One Pillar in Textarossa is to improve the energy efficiency of future servers by developing a new high-efficiency cooling system at node and system level. This innovative technology, based on two-phase cooling technology, is developed by InQuattro and will be fully integrated in optimized multi-level runtime resource management to increase resource exploitation and performance.
Two Integrated Development Vehicle (IDVs) platforms will be developed to demonstrate the capability of this two-phase liquid-cooling technology.
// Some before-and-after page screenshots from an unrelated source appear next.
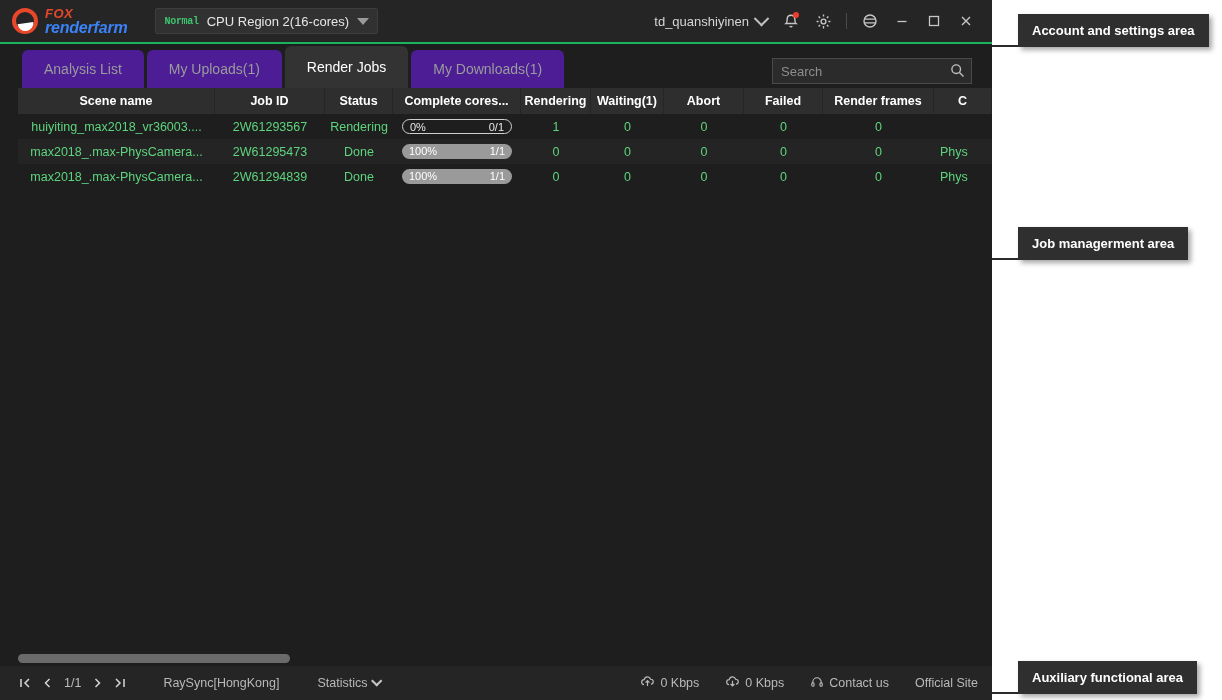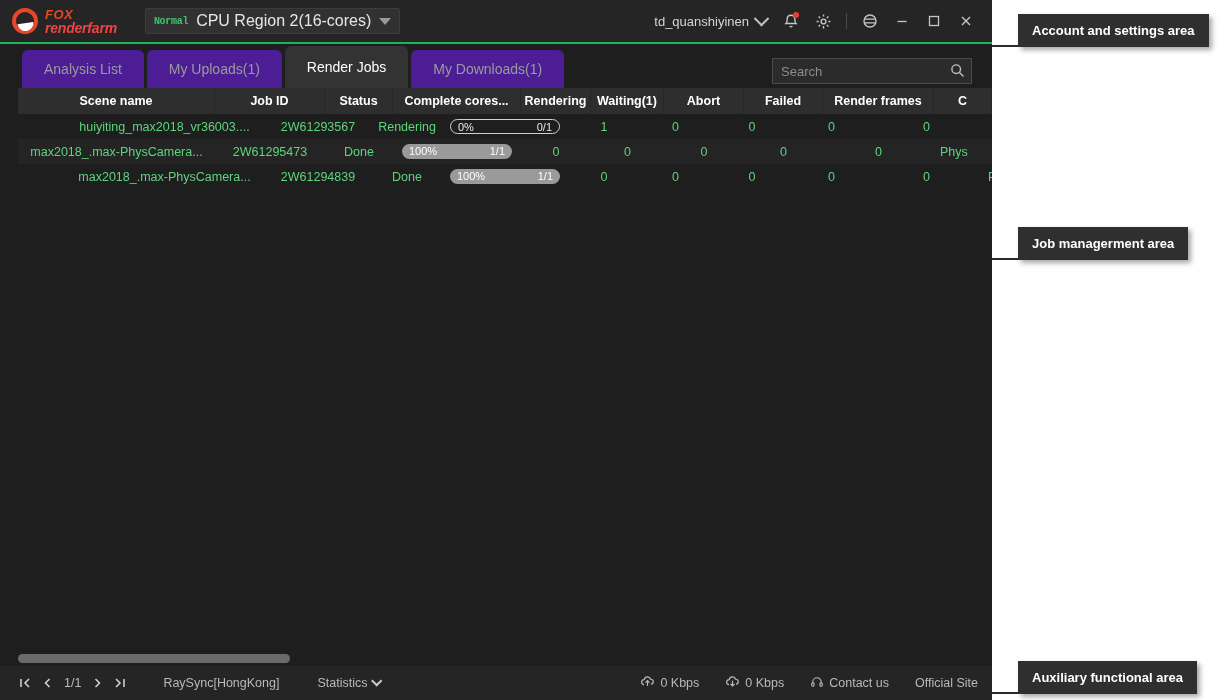"renderfarm" .logo-rf { color: #ef4444 -> #3b82f6; font-size: 14px -> 16px }
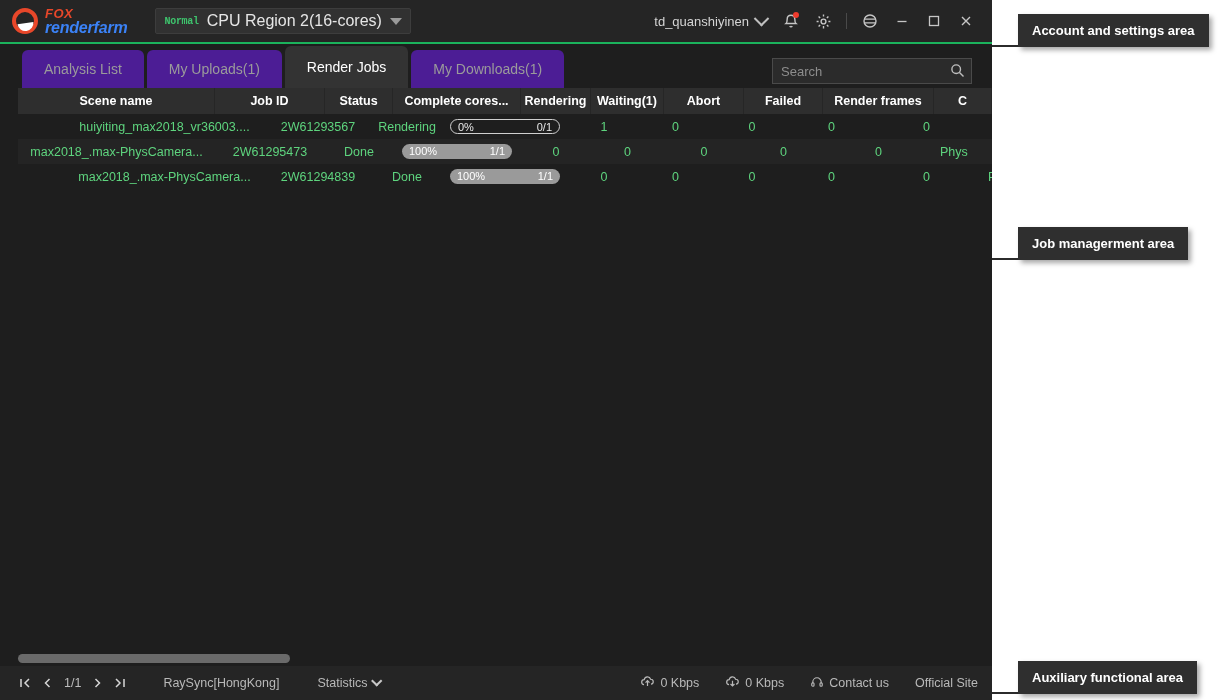"CPU Region 2(16-cores)" .node-name { font-size: 16px -> 13px }
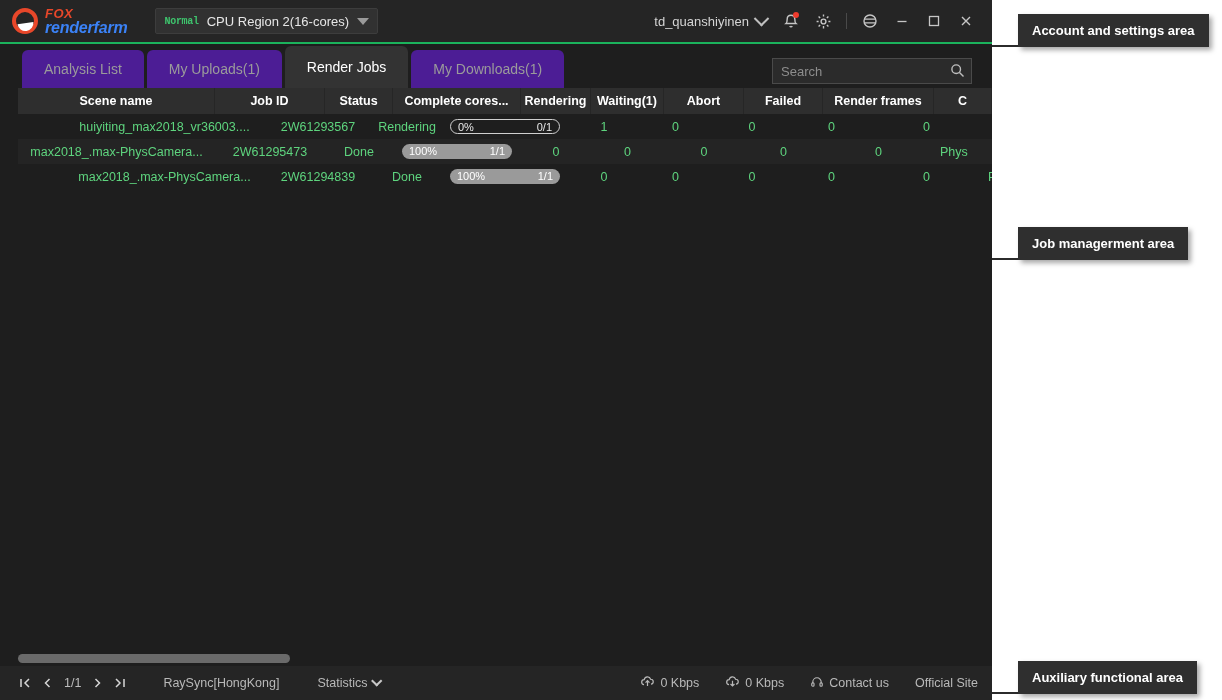"huiyiting_max2018_vr36003...." .tb-row-0 { padding-left: 48px -> none }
With IDV-A, the project does not develop a new HPC node but focuses on the development of a blade based on a HPC node under development, where the standard single-phase liquid cooling is replaced by this innovative two-phase liquid cooling.
To demonstrate the improvement brought by such technology, it is important to compared it with one state-of-the-art implementation of single-phase liquid cooling. Atos has then selected one node developed for one hybrid blade in OpenSequana. OpenSequana is a new concept where all interfaces of BullSequanaXH3000 blades are published so that any OEM can develop one blade embedding one or several nodes of its interest and benefit from the BullSequanaXH3000 infrastructure regarding administration, power and cooling.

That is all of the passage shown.